Это был мой закадычный друг, года на полтора постарше. Он уже пробовал говорить баском, вжимая и раздувая шею, старался шагать «полковником» и настойчиво мял резину, вырабатывая «мертвую хватку» в пальцах. Я гордился его железной силой и независимостью в семье. Жутко бывало слушать, как он говорил при матери:
– Из гимназии выгонят?… Плевать. Махну в матросы!
А когда мрачные мысли начинали его давить, он встряхивался ретиво и вскрикивал из «Капитана Гаттераса»:
– «А компас показывал на Север!»
Чтобы закалить тело и приучиться к жизни, полной опасностей и лишений, он пил из загнивших луж, сплевывая по-боцмански, ел на прогулках какие-то «питательные корни» и глотал пескарей живьем.
– Мало ли что случится! – говорил он мечтательно. – Дослужусь до полковника, попаду в военную экспедицию, в Корею куда-нибудь… придется всего хлебнуть! Были великие путешественники, и еще будут!… Надо готовиться.
Правда, он стал полковником. Был и в Корее, и на горах Карпатских, и пил из загнивших луж. И много хлебнул – всего…
Он уже «разговаривал» с учителями. Латинисту переводил с усмешкой – «Цезарь выстроил на холме три когорты… ветеринаров!» Историку начинал про обесчещенную Лукрецию с развалочкой: «Жила-была одна молодая жена одного мужа, по прозванию Лук-реция, соблазнившая своей красотой одного легкомысленного юношу…» А при попечителе рассказал, как «Пифия садилась на расселину, и из нее выходили одуряющие пары». Хрипевшего от удушья старичка-попечителя увели под руки, а не моргнувшего глазом Женьку посадили на воскресенье.
Словом, он был для меня авторитетом.
Прошлой осенью мы заключили с ним «союз крови». Мы сидели на нашей рябине и дружно читали «Дон-Кихота». Не помню, что нас растрогало. Было что-то в осеннем саду темневшем, в небе ли тихом, звездном, или в нашей душе притихшей: мы почувствовали любовь друг к другу, потребность ласки. Он обнял меня за шею, а я его.
– Тонька, – сказал он мне, – ты славный парень! У тебя дом, а у меня ни черта, но ты простяга. Потому и вожусь с тобой.
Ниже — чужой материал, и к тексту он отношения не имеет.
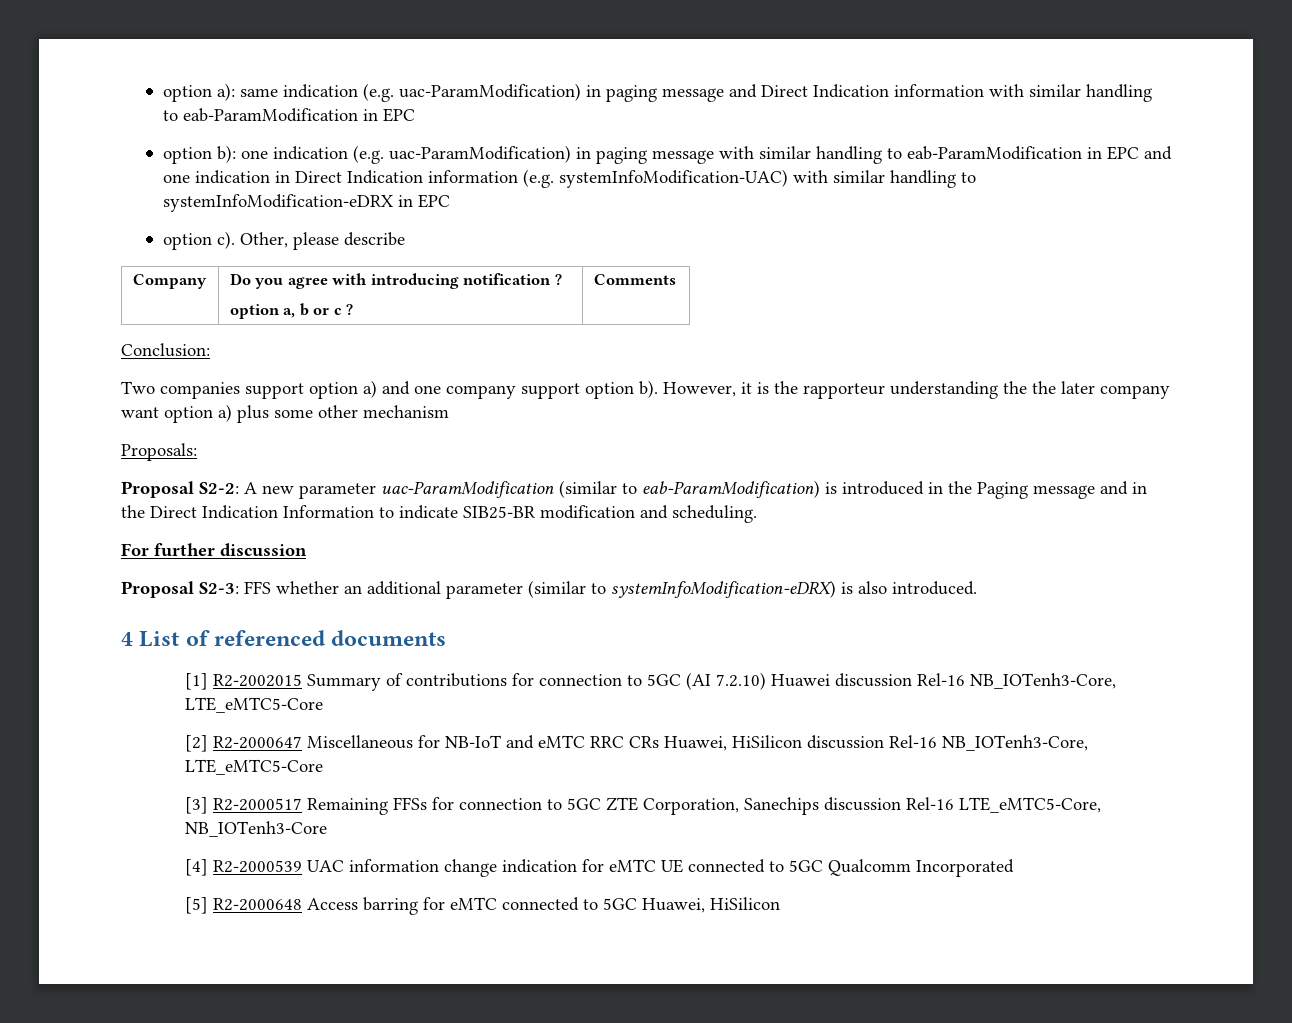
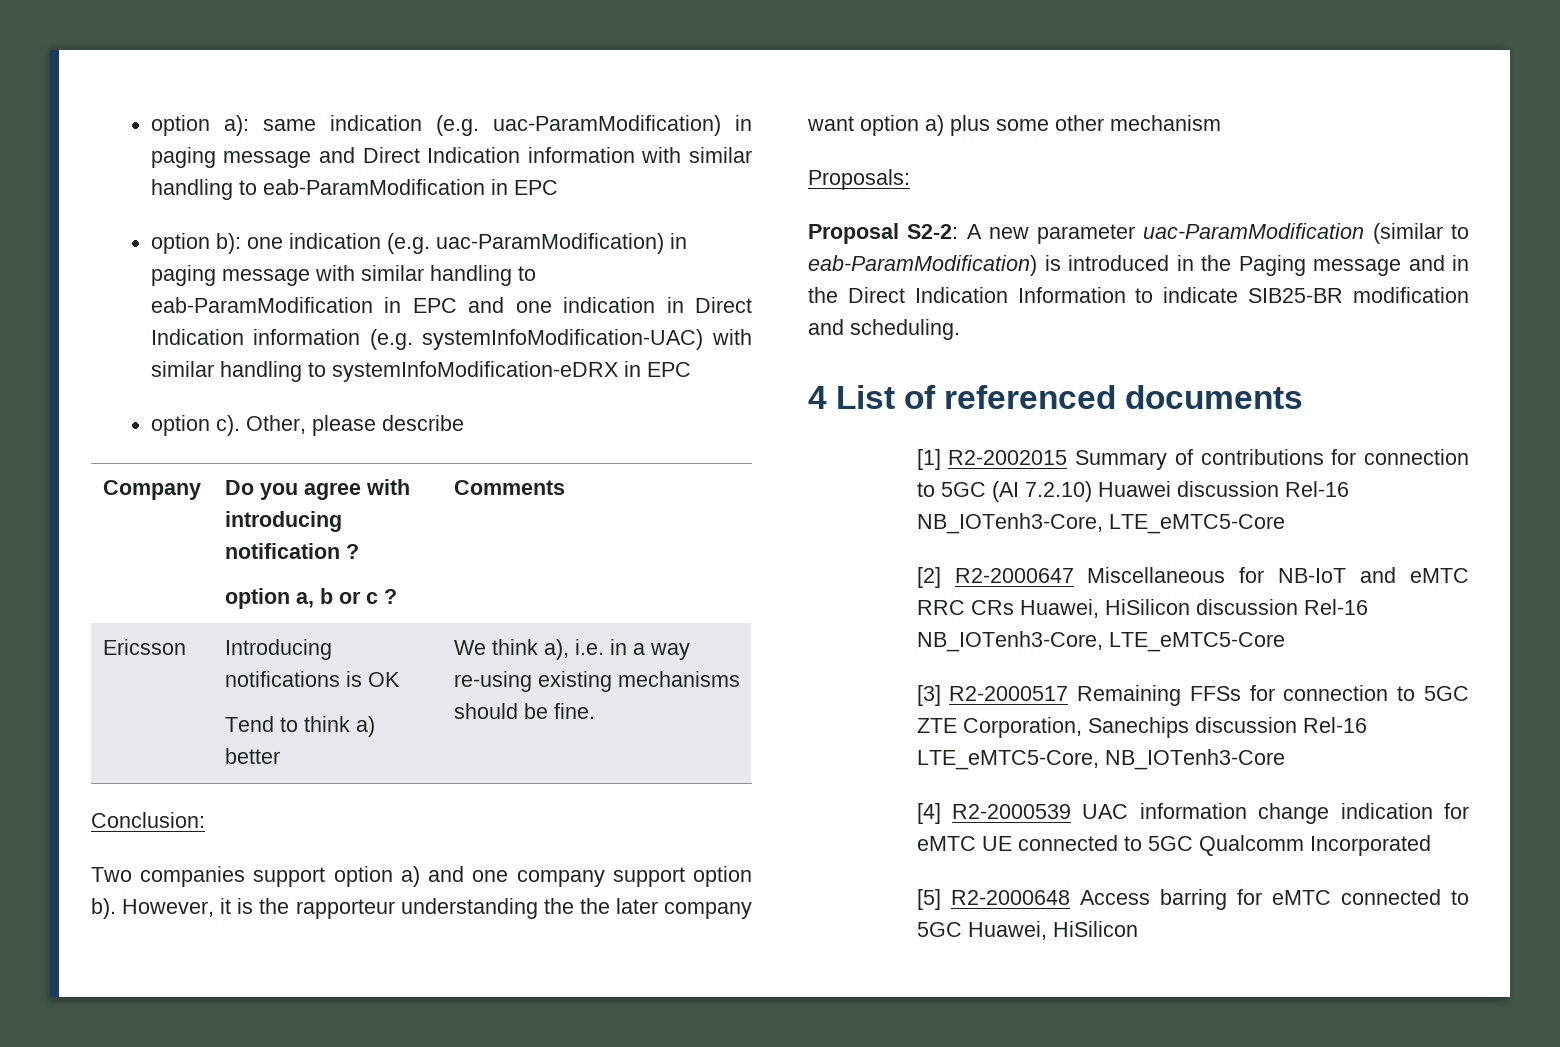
+ Ericsson | Introducing notifications is OK
+ Tend to think a) better | We think a), i.e. in a way re-using existing mechanisms should be fine.
- For further discussion
- Proposal S2-3: FFS whether an additional parameter (similar to systemInfoModification-eDRX) is also introduced.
И если когда-нибудь проживешься в пух и прах, рассчитывай на меня смело, я разделю с тобой последнюю корку хлеба! А если случится мне напасть на золотые россыпи, когда предприму экспедицию… твоя половина обеспечена. Вот моя рука, я не бросаю слова на ветер!
И на его глазах показались слезы. Навернулись и на моих. Я сказал:
– Для меня богатство на последнем плане, как для Дон-Кихота. Мой дом и кров всегда для тебя. Располагай мною, как… Вот, на нас смотрят звезды, и я…
У меня захватило дух. Вздохнул и Женька и сделал – гм!… В волнении он всегда так делал, так всегда делают полковники.